Very good point! I've been trying to use it more as well. The other day i had a very nice conversation with Debi and Shelley from NY and today with you and Coley for a short time before I got called away.

It's definitely an under utilized resource and we should all make use of it as glued2it has.


----------



## blackhawk19 (Oct 26, 2007)

I was on it for about a minute, first time I was ever in a chat room.
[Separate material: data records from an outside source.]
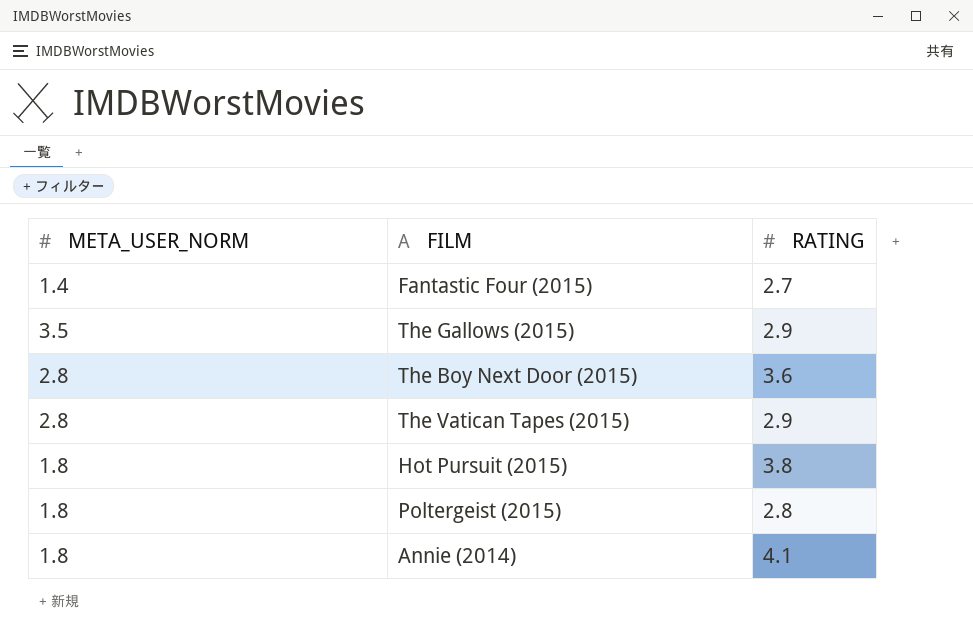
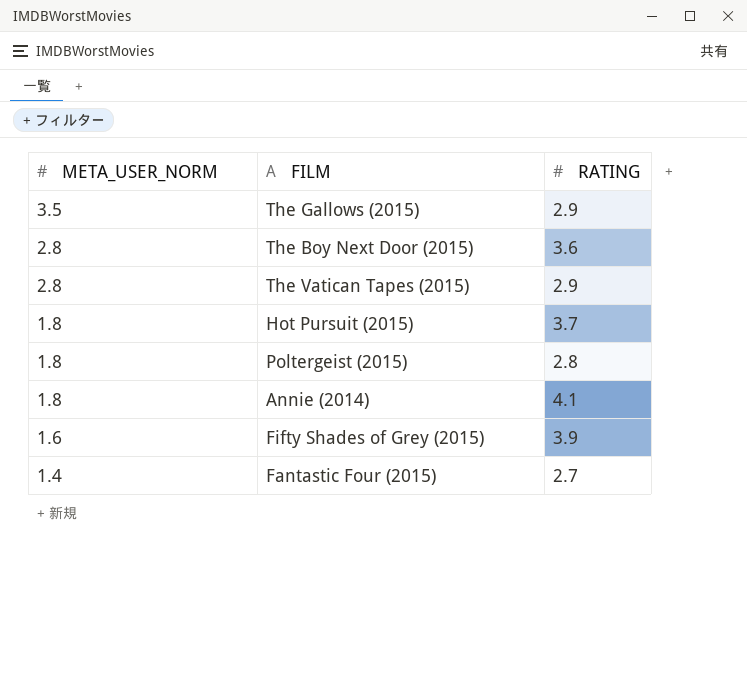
row order: none -> META_USER_NORM descending
Hot Pursuit (2015) | RATING: 3.8 -> 3.7
row Fifty Shades of Grey (2015): none -> 1.6 | 3.9

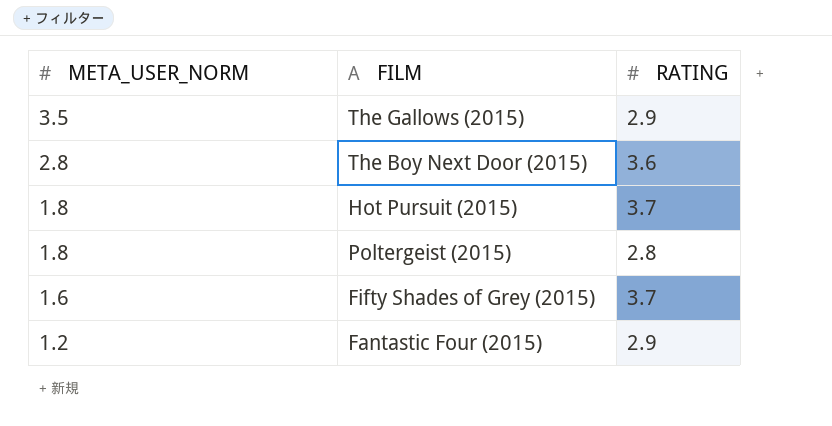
row The Vatican Tapes (2015): 2.8 | 2.9 -> none
row Annie (2014): 1.8 | 4.1 -> none
Fifty Shades of Grey (2015) | RATING: 3.9 -> 3.7
Fantastic Four (2015) | META_USER_NORM: 1.4 -> 1.2
Fantastic Four (2015) | RATING: 2.7 -> 2.9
Then my wife fussed at me to come eat supper


----------



## glued2it (Oct 27, 2007)

Is a rep power in order?


----------



## richtee (Oct 27, 2007)

Eh...what the 'ell. nice to chat with ya this Am Glue !
BTW..I pop in there once in a while too yanno   ;{)


----------



## smoked (Oct 27, 2007)

I used to be in there often, but seems like when I'm logged on nobody is in there.......  have had alot of good times in there......


----------



## squeezy (Oct 27, 2007)

I would like to use it more myself ...

Problems for me include ... shiftwork all year ... summer, going to the lake ... and ... well it is Friday night!

I'd like to see ppl in there anytime ... perhaps we could get a blinking light on this page when someone is in chat to alert others ... the small sidebar is easily overlooked ... I do!


----------



## smoked (Oct 27, 2007)

I think your on to something there squeezy, you can't tell if someone is on chat while surfing the forums unless you are in the chat room already yourself......would be nice to have something........


----------



## glued2it (Oct 27, 2007)

I'd like to see ppl in there anytime ... perhaps we could get a blinking light on this page when someone is in chat to alert others ... the small sidebar is easily overlooked ... I do! 
	

	
	
		
		



		
		
	


	





[/quote]

I'm with ya squeezy


definatly easy to overlook


----------



## squeezy (Oct 27, 2007)

Bump            Bump


----------



## glued2it (Oct 28, 2007)

bump bump


----------



## chris_harper (Oct 29, 2007)

also, if you are on the forums' front page (where you see all the sections), down at the bottom- where it shows who all is on-line- it shows who is in chat too. i go by that to see if anyone is in there.


----------